Waspadai Spyware Pegasus, Pakar Imbau Presiden dan Pejabat Negara Tak Pakai WhatsApp

Guna mewaspadai peretasan yang berasal dari spyware Pegasus, pakar keamanan siber mengimbau Presiden dan Pejabat Negara tak lagi menggunakan WhatsApp untuk berkomunikasi.

oleh Agustin Setyo Wardani diperbarui 27 Jul 2021, 18:00 WIB
Penyedia spyware Pegasus, NSO Group.
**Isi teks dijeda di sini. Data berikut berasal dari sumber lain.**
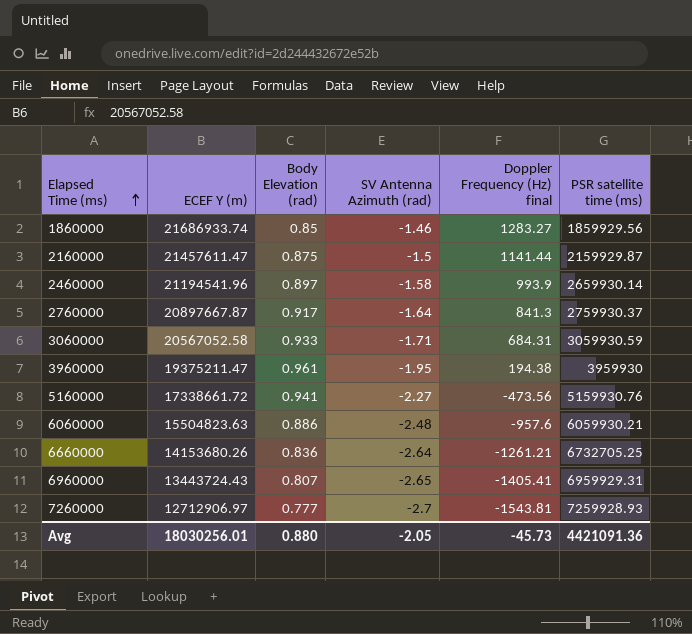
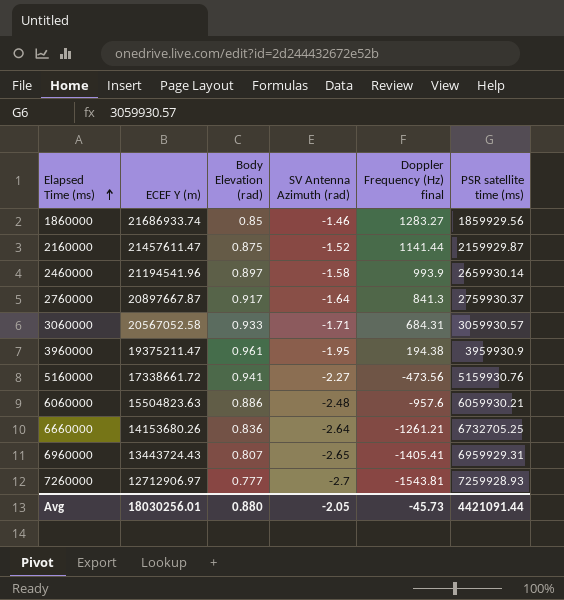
2160000 | SV Antenna Azimuth (rad): -1.5 -> -1.52
3060000 | PSR satellite time (ms): 3059930.59 -> 3059930.57
3960000 | PSR satellite time (ms): 3959930 -> 3959930.9
Avg | PSR satellite time (ms): 4421091.36 -> 4421091.44

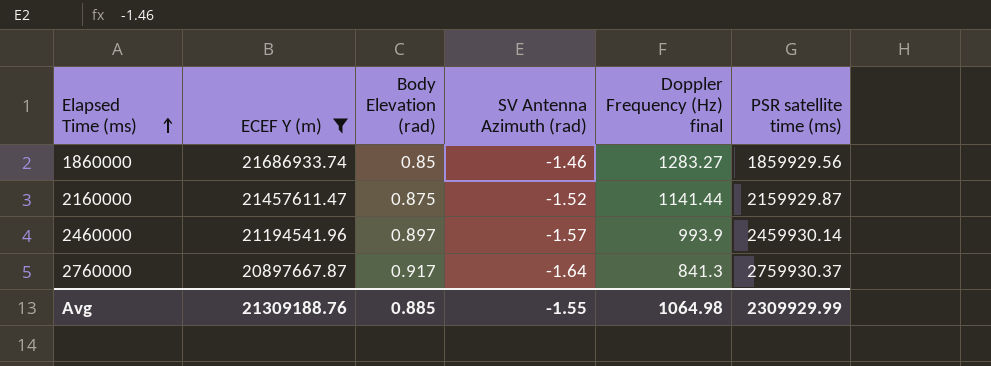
filter: none -> ECEF Y (m) >= 20897667.87
2460000 | SV Antenna Azimuth (rad): -1.58 -> -1.57
2460000 | PSR satellite time (ms): 2659930.14 -> 2459930.14
Avg | ECEF Y (m): 18030256.01 -> 21309188.76
Avg | Body Elevation (rad): 0.880 -> 0.885
Avg | SV Antenna Azimuth (rad): -2.05 -> -1.55
Avg | Doppler Frequency (Hz) final: -45.73 -> 1064.98
Avg | PSR satellite time (ms): 4421091.44 -> 2309929.99

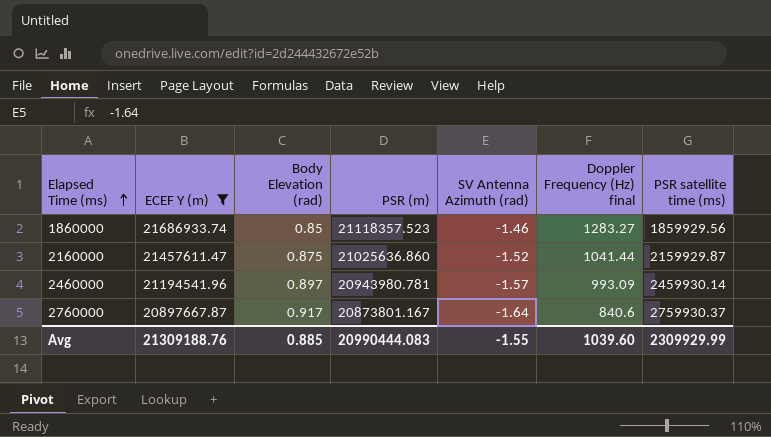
column PSR (m) | position: none -> 4
2160000 | Doppler Frequency (Hz) final: 1141.44 -> 1041.44
2460000 | Doppler Frequency (Hz) final: 993.9 -> 993.09
2760000 | Doppler Frequency (Hz) final: 841.3 -> 840.6
Avg | Doppler Frequency (Hz) final: 1064.98 -> 1039.60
JACK GUEZ / AFP

Liputan6.com, Jakarta - Pakar Keamanan Siber, Pratama Persadha, menyarankan agar presiden dan pejabat negara tidak menggunakan WhatsApp.

Saran ini berdasarkan dari ramainya perbincangan tentang sejumlah Presiden, Perdana Menteri, dan Raja yang menjadi target spyware Pegasus buatan perusahaan Israel, NSO.

Disebutkan oleh Amnesty Internasional dalam laporannya, salah satu pemimpin negara yang menjadi korban spyware Pegasus adalah Presiden Prancis, Emmanuel Macron.

Laporan dari Amnesty International dan Citizen Lab, menyusul dugaan kebocoran data pada 50.000 target potensial alat mata-mata Pegasus NSO, termasuk didalamnya adalah 10 Perdana Menteri, 3 Presiden dan 1 Raja menjadi target Pegasus.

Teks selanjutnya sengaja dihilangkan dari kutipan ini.